WHAT YOU ARE ASKED TO DO
The answer must repeat every record exactly, with no pictures in it.

Source data:
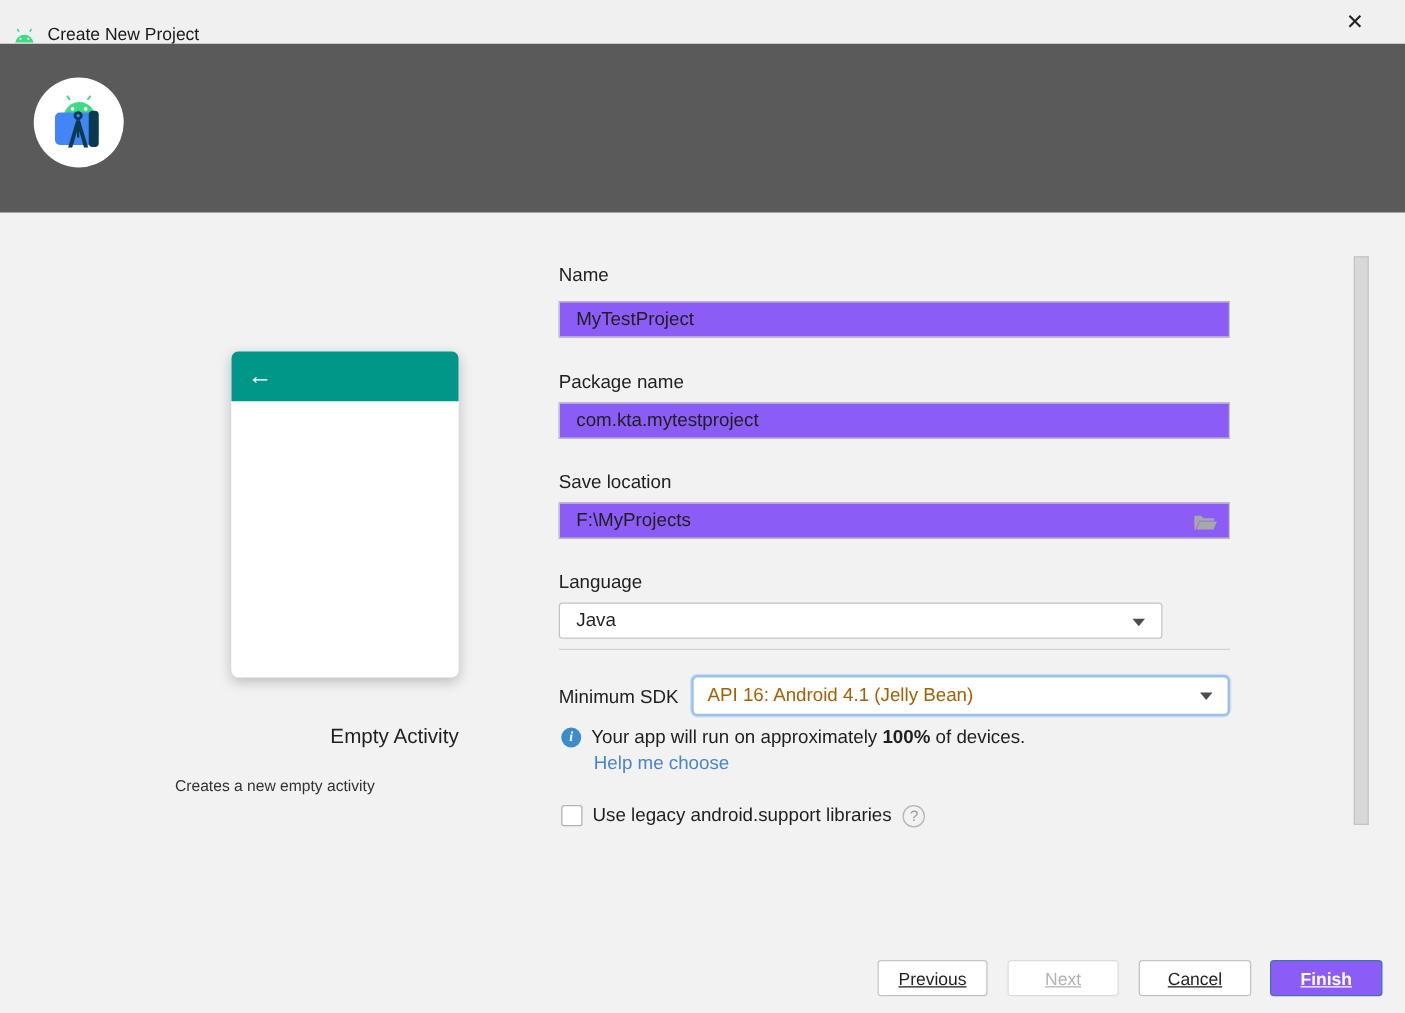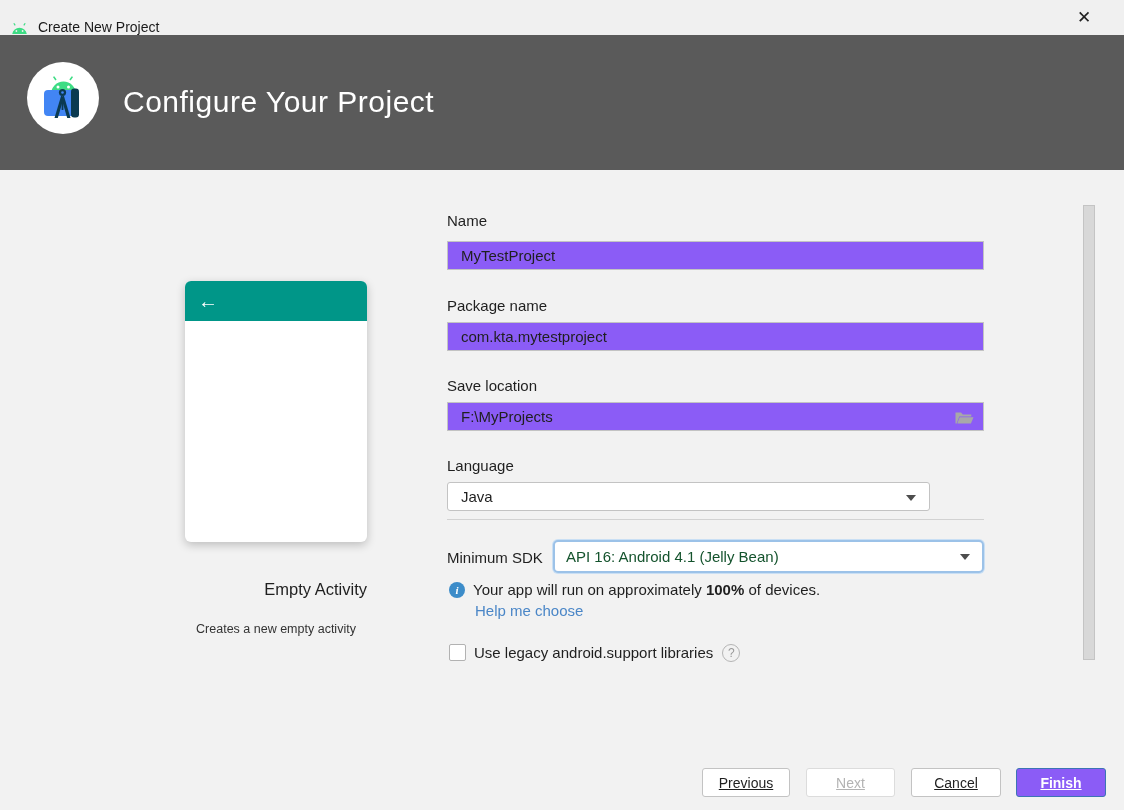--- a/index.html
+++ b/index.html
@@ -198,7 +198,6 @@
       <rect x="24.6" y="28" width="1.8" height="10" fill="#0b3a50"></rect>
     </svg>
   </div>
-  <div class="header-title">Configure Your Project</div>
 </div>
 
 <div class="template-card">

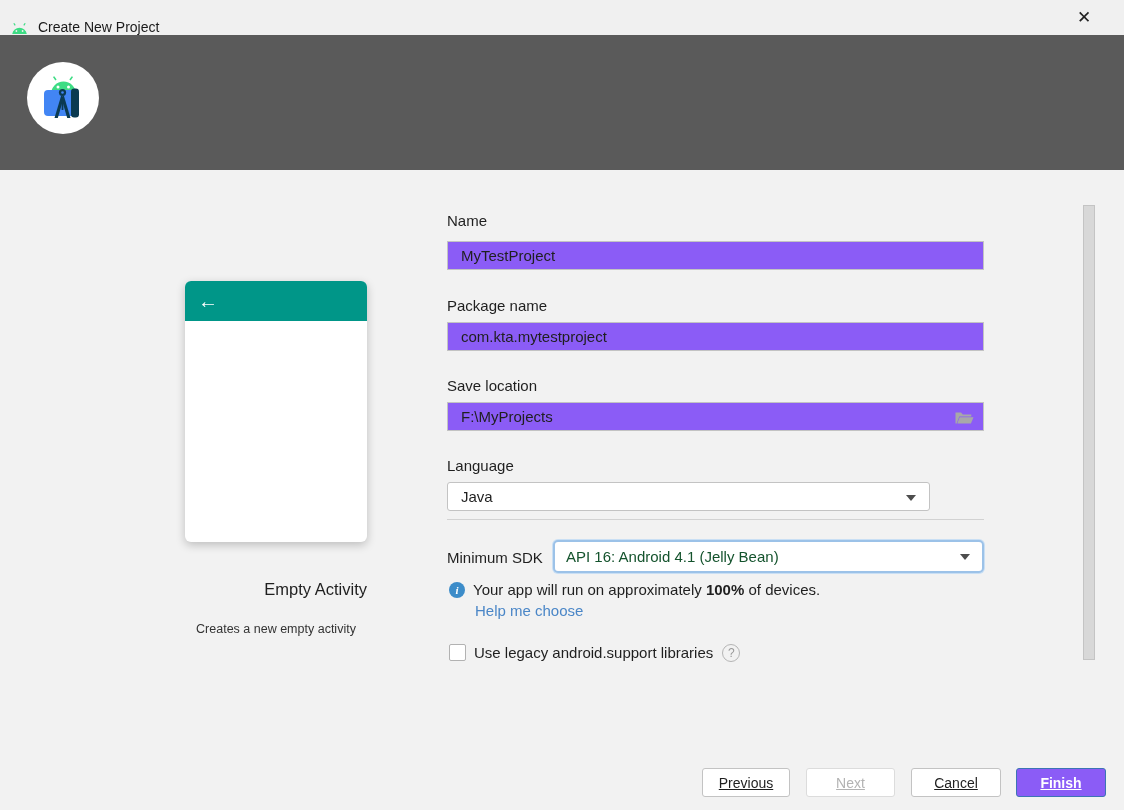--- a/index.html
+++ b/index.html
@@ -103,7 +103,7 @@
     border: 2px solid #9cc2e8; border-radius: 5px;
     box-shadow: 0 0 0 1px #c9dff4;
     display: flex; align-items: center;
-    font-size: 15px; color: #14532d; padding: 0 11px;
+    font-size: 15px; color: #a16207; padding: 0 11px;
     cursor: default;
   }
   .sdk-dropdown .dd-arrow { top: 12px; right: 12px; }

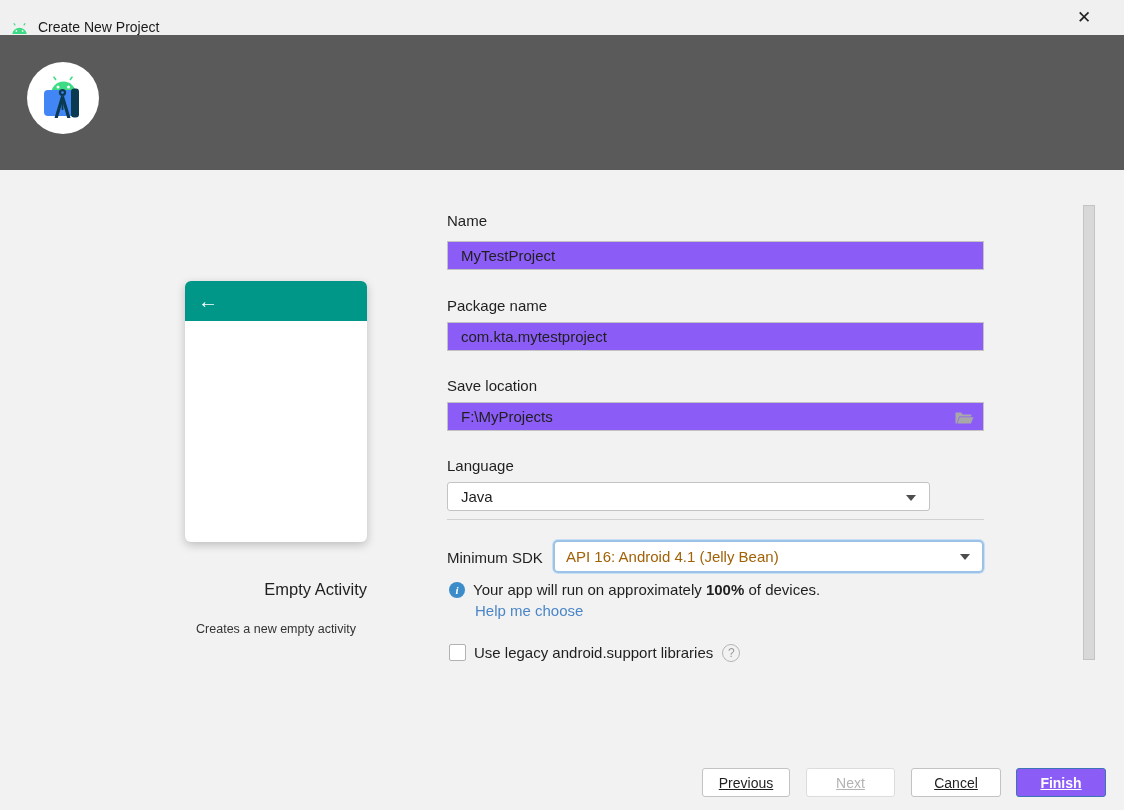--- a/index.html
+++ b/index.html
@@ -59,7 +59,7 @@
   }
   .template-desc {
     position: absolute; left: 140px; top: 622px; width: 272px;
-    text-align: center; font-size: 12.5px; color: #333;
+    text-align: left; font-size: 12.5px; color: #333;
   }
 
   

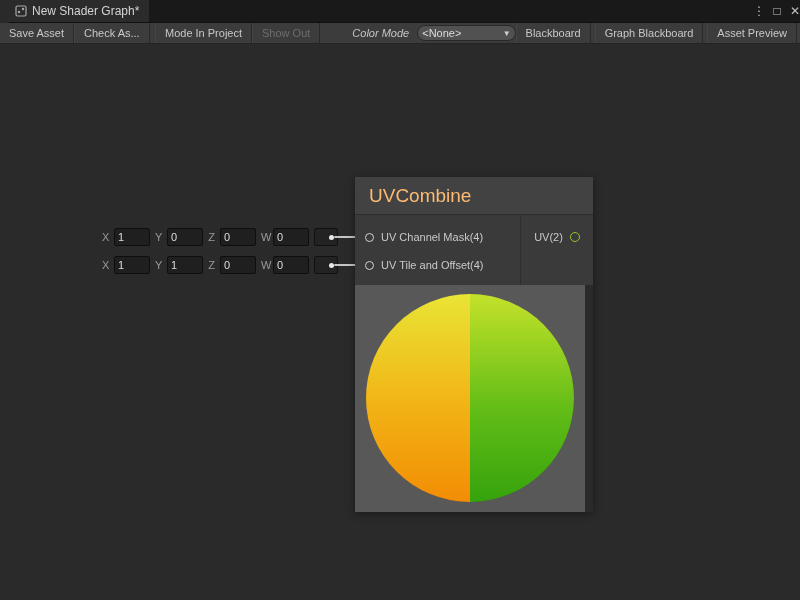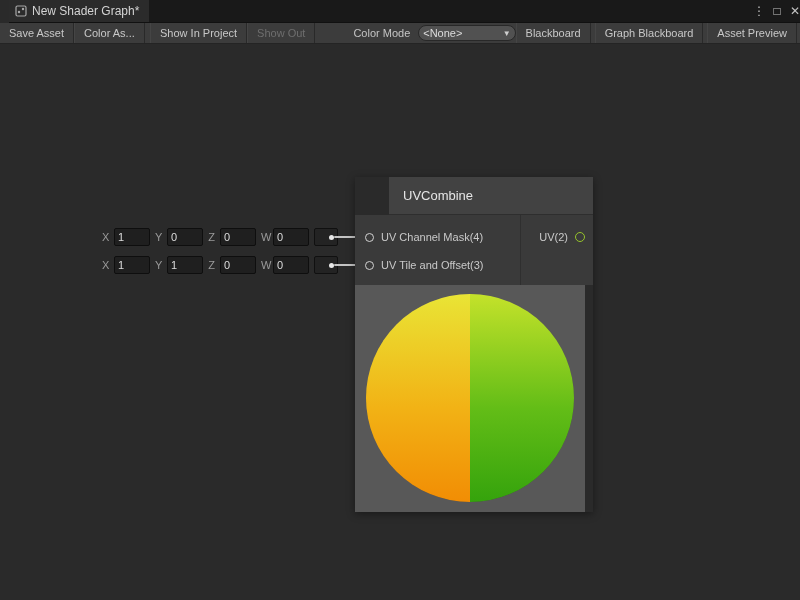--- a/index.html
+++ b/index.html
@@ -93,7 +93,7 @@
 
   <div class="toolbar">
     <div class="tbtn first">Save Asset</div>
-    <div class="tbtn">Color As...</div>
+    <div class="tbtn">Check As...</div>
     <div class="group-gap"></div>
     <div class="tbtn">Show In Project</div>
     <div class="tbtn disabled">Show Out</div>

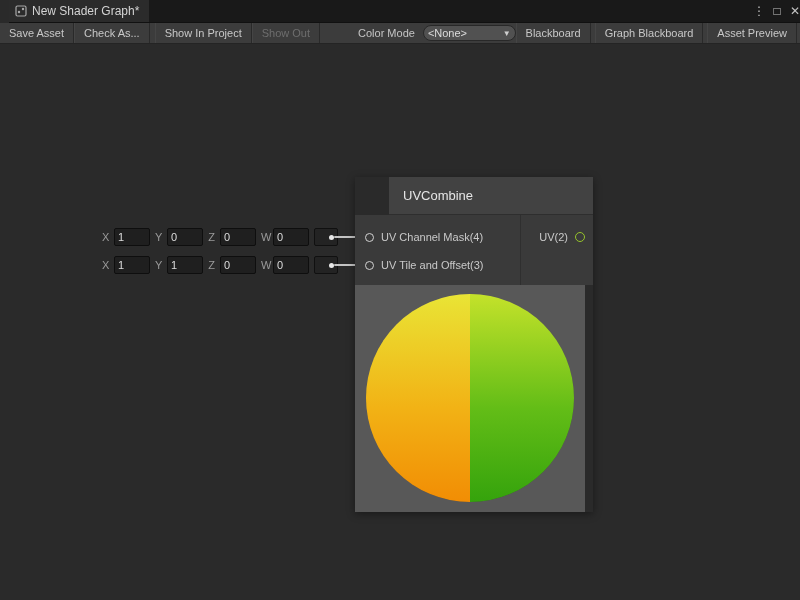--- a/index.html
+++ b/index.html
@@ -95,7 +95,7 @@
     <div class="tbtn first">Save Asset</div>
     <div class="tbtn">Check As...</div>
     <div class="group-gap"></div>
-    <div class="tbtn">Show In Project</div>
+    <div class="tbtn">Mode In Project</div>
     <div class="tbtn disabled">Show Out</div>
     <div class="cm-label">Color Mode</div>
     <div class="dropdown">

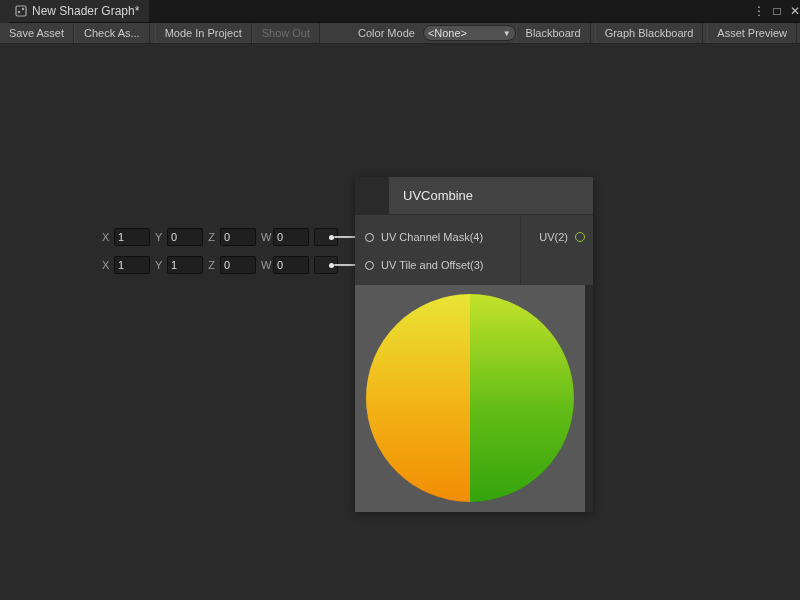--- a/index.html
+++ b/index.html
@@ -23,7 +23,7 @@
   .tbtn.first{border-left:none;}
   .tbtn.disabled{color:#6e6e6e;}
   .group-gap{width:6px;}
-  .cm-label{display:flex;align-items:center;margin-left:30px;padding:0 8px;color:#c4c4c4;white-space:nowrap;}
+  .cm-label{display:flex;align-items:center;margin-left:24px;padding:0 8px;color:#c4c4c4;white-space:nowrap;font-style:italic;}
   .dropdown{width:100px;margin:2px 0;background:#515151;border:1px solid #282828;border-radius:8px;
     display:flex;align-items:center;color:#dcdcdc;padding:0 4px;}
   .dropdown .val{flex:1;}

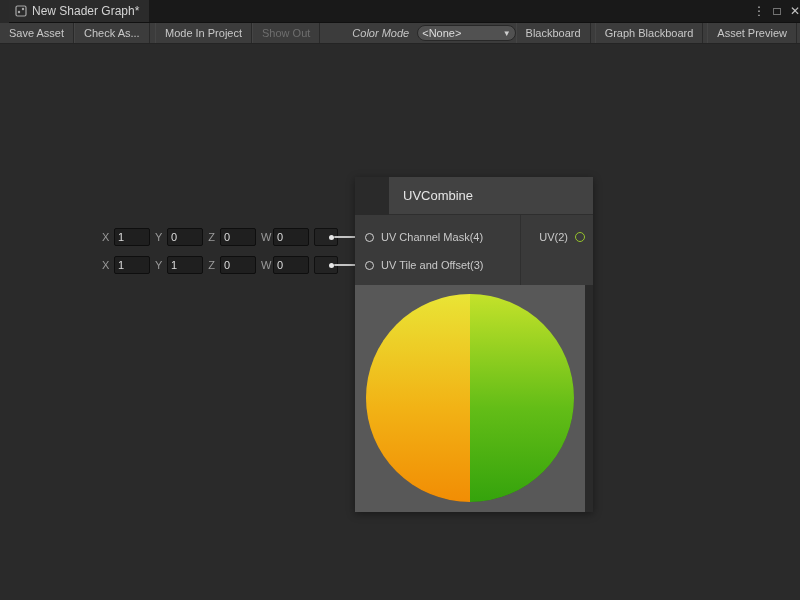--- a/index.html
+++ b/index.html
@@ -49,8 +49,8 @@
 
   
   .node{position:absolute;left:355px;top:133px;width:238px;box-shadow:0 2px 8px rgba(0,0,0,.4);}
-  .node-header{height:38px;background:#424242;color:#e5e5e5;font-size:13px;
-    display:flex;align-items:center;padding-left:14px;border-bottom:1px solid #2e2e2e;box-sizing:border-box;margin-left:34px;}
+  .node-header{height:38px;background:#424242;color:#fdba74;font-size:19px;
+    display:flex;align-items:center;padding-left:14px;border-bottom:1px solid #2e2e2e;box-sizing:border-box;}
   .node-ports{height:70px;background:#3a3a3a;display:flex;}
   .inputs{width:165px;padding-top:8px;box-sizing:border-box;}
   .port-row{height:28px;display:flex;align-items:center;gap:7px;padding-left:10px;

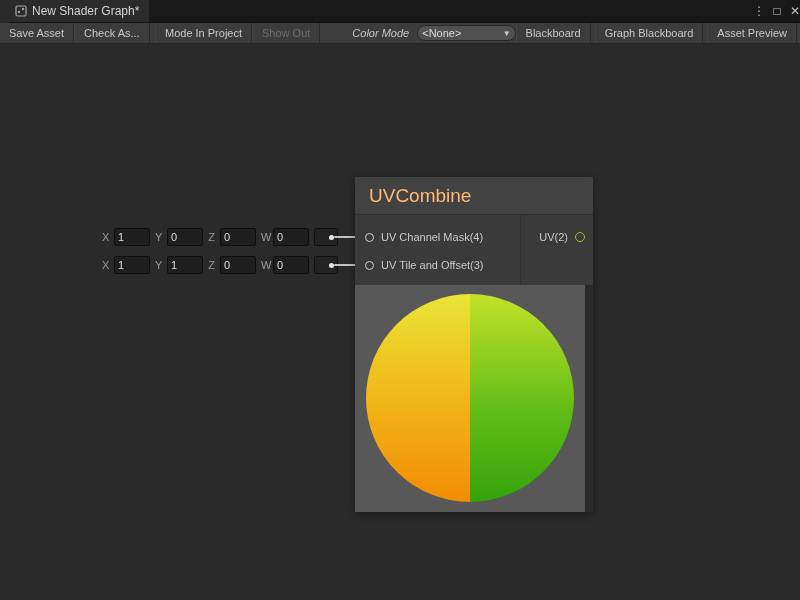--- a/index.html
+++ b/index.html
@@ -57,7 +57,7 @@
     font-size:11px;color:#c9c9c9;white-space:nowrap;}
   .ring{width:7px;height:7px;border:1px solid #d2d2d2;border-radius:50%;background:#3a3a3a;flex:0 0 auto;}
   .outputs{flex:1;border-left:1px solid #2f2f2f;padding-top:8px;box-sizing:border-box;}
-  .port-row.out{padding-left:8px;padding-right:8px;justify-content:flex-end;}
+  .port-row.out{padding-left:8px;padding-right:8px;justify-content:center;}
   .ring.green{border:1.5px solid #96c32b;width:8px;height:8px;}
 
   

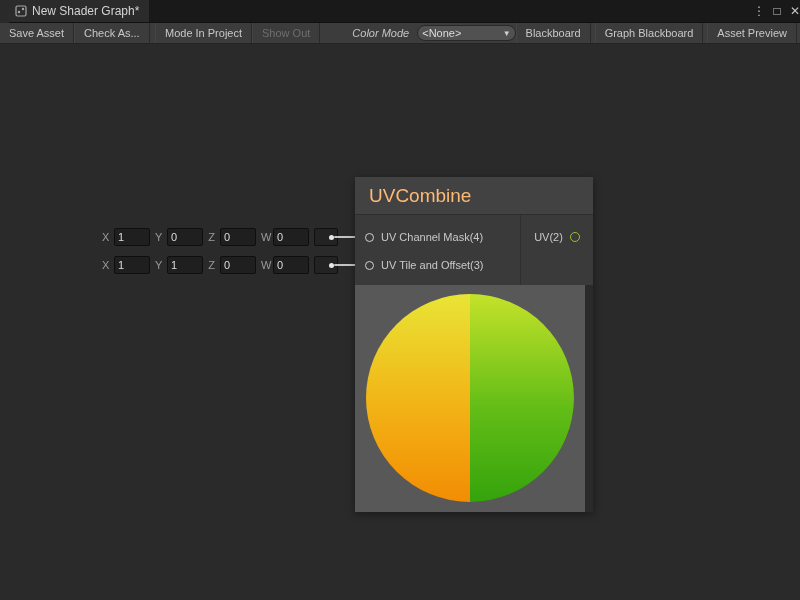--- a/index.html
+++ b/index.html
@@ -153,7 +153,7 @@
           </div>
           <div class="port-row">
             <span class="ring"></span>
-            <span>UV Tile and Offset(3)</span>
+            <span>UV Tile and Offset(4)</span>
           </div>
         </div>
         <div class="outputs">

ANSWER
--- a/index.html
+++ b/index.html
@@ -198,7 +198,6 @@
       <rect x="24.6" y="28" width="1.8" height="10" fill="#0b3a50"></rect>
     </svg>
   </div>
-  <div class="header-title">Configure Your Project</div>
 </div>
 
 <div class="template-card">

--- a/index.html
+++ b/index.html
@@ -103,7 +103,7 @@
     border: 2px solid #9cc2e8; border-radius: 5px;
     box-shadow: 0 0 0 1px #c9dff4;
     display: flex; align-items: center;
-    font-size: 15px; color: #14532d; padding: 0 11px;
+    font-size: 15px; color: #a16207; padding: 0 11px;
     cursor: default;
   }
   .sdk-dropdown .dd-arrow { top: 12px; right: 12px; }

--- a/index.html
+++ b/index.html
@@ -59,7 +59,7 @@
   }
   .template-desc {
     position: absolute; left: 140px; top: 622px; width: 272px;
-    text-align: center; font-size: 12.5px; color: #333;
+    text-align: left; font-size: 12.5px; color: #333;
   }
 
   

--- a/index.html
+++ b/index.html
@@ -93,7 +93,7 @@
 
   <div class="toolbar">
     <div class="tbtn first">Save Asset</div>
-    <div class="tbtn">Color As...</div>
+    <div class="tbtn">Check As...</div>
     <div class="group-gap"></div>
     <div class="tbtn">Show In Project</div>
     <div class="tbtn disabled">Show Out</div>

--- a/index.html
+++ b/index.html
@@ -95,7 +95,7 @@
     <div class="tbtn first">Save Asset</div>
     <div class="tbtn">Check As...</div>
     <div class="group-gap"></div>
-    <div class="tbtn">Show In Project</div>
+    <div class="tbtn">Mode In Project</div>
     <div class="tbtn disabled">Show Out</div>
     <div class="cm-label">Color Mode</div>
     <div class="dropdown">

--- a/index.html
+++ b/index.html
@@ -23,7 +23,7 @@
   .tbtn.first{border-left:none;}
   .tbtn.disabled{color:#6e6e6e;}
   .group-gap{width:6px;}
-  .cm-label{display:flex;align-items:center;margin-left:30px;padding:0 8px;color:#c4c4c4;white-space:nowrap;}
+  .cm-label{display:flex;align-items:center;margin-left:24px;padding:0 8px;color:#c4c4c4;white-space:nowrap;font-style:italic;}
   .dropdown{width:100px;margin:2px 0;background:#515151;border:1px solid #282828;border-radius:8px;
     display:flex;align-items:center;color:#dcdcdc;padding:0 4px;}
   .dropdown .val{flex:1;}

--- a/index.html
+++ b/index.html
@@ -49,8 +49,8 @@
 
   
   .node{position:absolute;left:355px;top:133px;width:238px;box-shadow:0 2px 8px rgba(0,0,0,.4);}
-  .node-header{height:38px;background:#424242;color:#e5e5e5;font-size:13px;
-    display:flex;align-items:center;padding-left:14px;border-bottom:1px solid #2e2e2e;box-sizing:border-box;margin-left:34px;}
+  .node-header{height:38px;background:#424242;color:#fdba74;font-size:19px;
+    display:flex;align-items:center;padding-left:14px;border-bottom:1px solid #2e2e2e;box-sizing:border-box;}
   .node-ports{height:70px;background:#3a3a3a;display:flex;}
   .inputs{width:165px;padding-top:8px;box-sizing:border-box;}
   .port-row{height:28px;display:flex;align-items:center;gap:7px;padding-left:10px;

--- a/index.html
+++ b/index.html
@@ -57,7 +57,7 @@
     font-size:11px;color:#c9c9c9;white-space:nowrap;}
   .ring{width:7px;height:7px;border:1px solid #d2d2d2;border-radius:50%;background:#3a3a3a;flex:0 0 auto;}
   .outputs{flex:1;border-left:1px solid #2f2f2f;padding-top:8px;box-sizing:border-box;}
-  .port-row.out{padding-left:8px;padding-right:8px;justify-content:flex-end;}
+  .port-row.out{padding-left:8px;padding-right:8px;justify-content:center;}
   .ring.green{border:1.5px solid #96c32b;width:8px;height:8px;}
 
   

--- a/index.html
+++ b/index.html
@@ -153,7 +153,7 @@
           </div>
           <div class="port-row">
             <span class="ring"></span>
-            <span>UV Tile and Offset(3)</span>
+            <span>UV Tile and Offset(4)</span>
           </div>
         </div>
         <div class="outputs">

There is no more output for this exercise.